• Work required: Write out the records that appear below, verbatim and complete, but without pictures.

• Records to use:
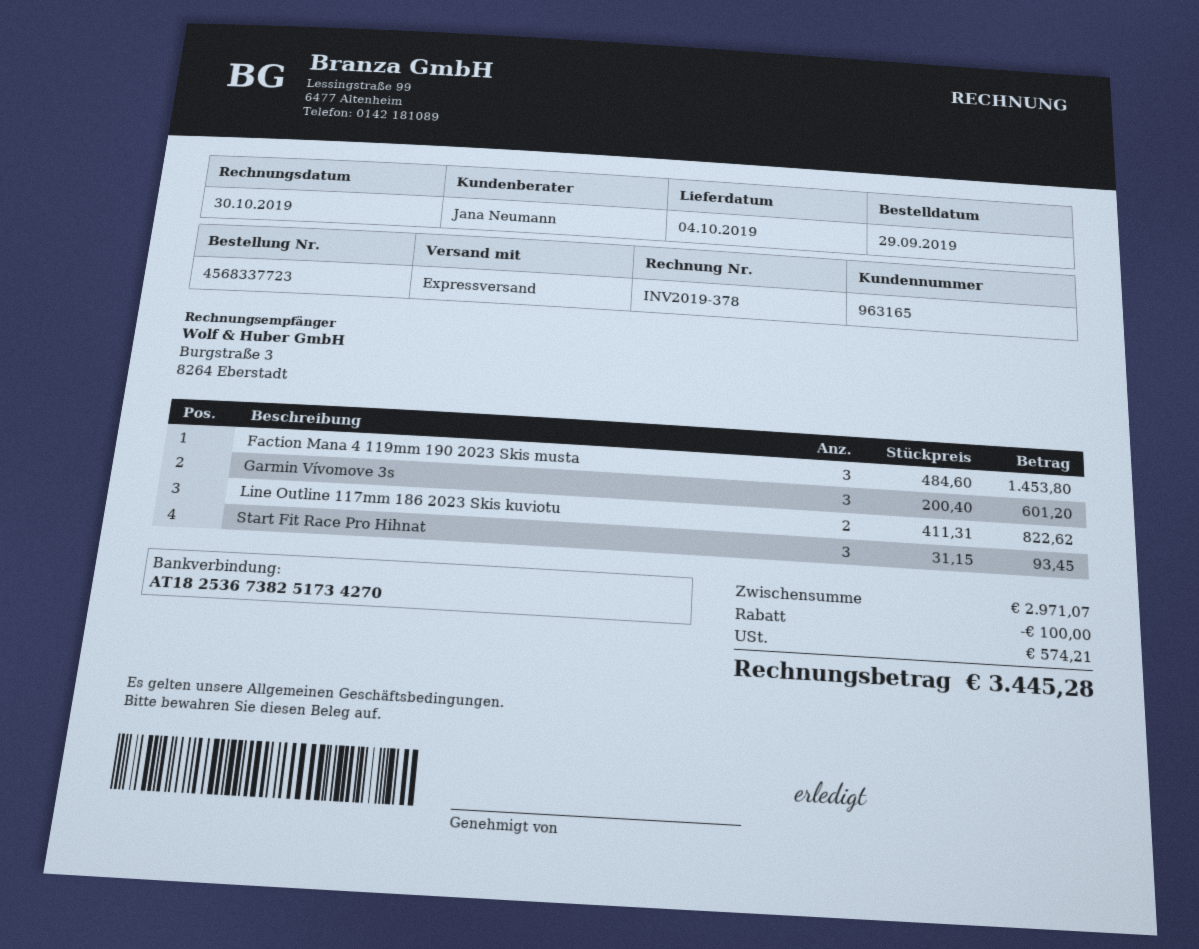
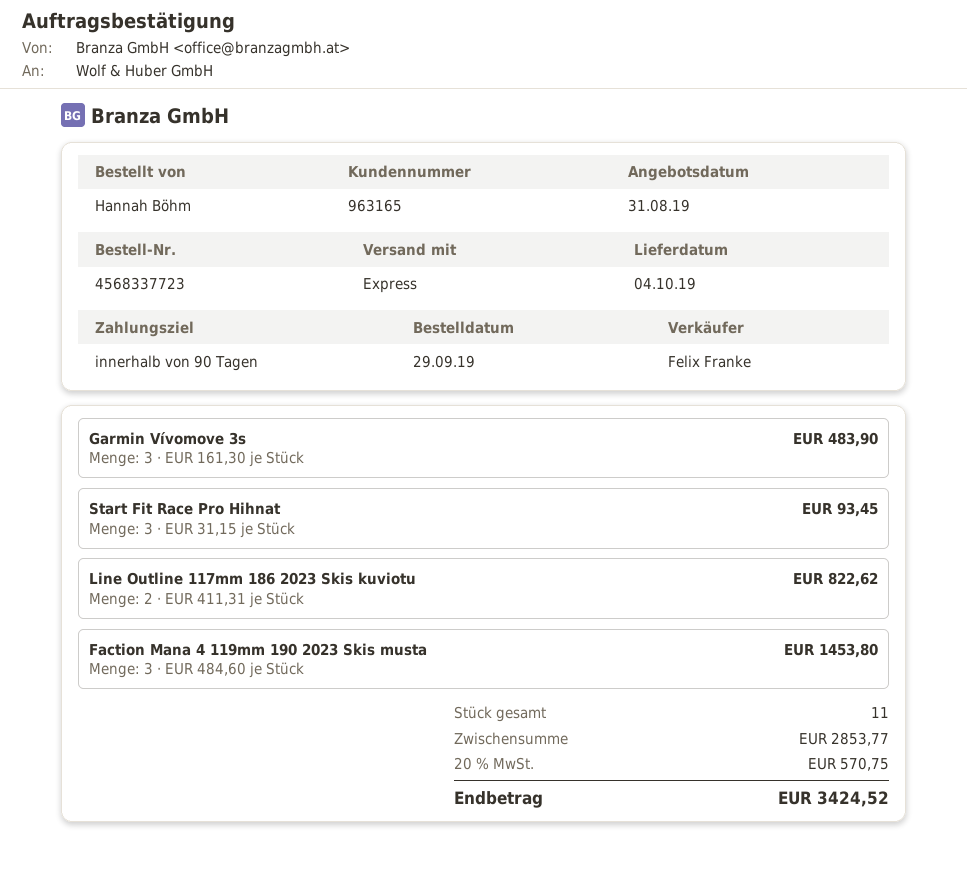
sales rep: Jana Neumann -> Felix Franke
Garmin Vívomove 3s: 3 x 200.40 = 601.20 -> 3 x 161.30 = 483.90
subtotal: 2971.07 -> 2853.77
discount: 100.00 -> none
tax: 574.21 -> 570.75
total: 3445.28 -> 3424.52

• Answer section:
sales rep: Jana Neumann -> Felix Franke
Garmin Vívomove 3s: 3 x 200.40 = 601.20 -> 3 x 161.30 = 483.90
subtotal: 2971.07 -> 2853.77
discount: 100.00 -> none
tax: 574.21 -> 570.75
total: 3445.28 -> 3424.52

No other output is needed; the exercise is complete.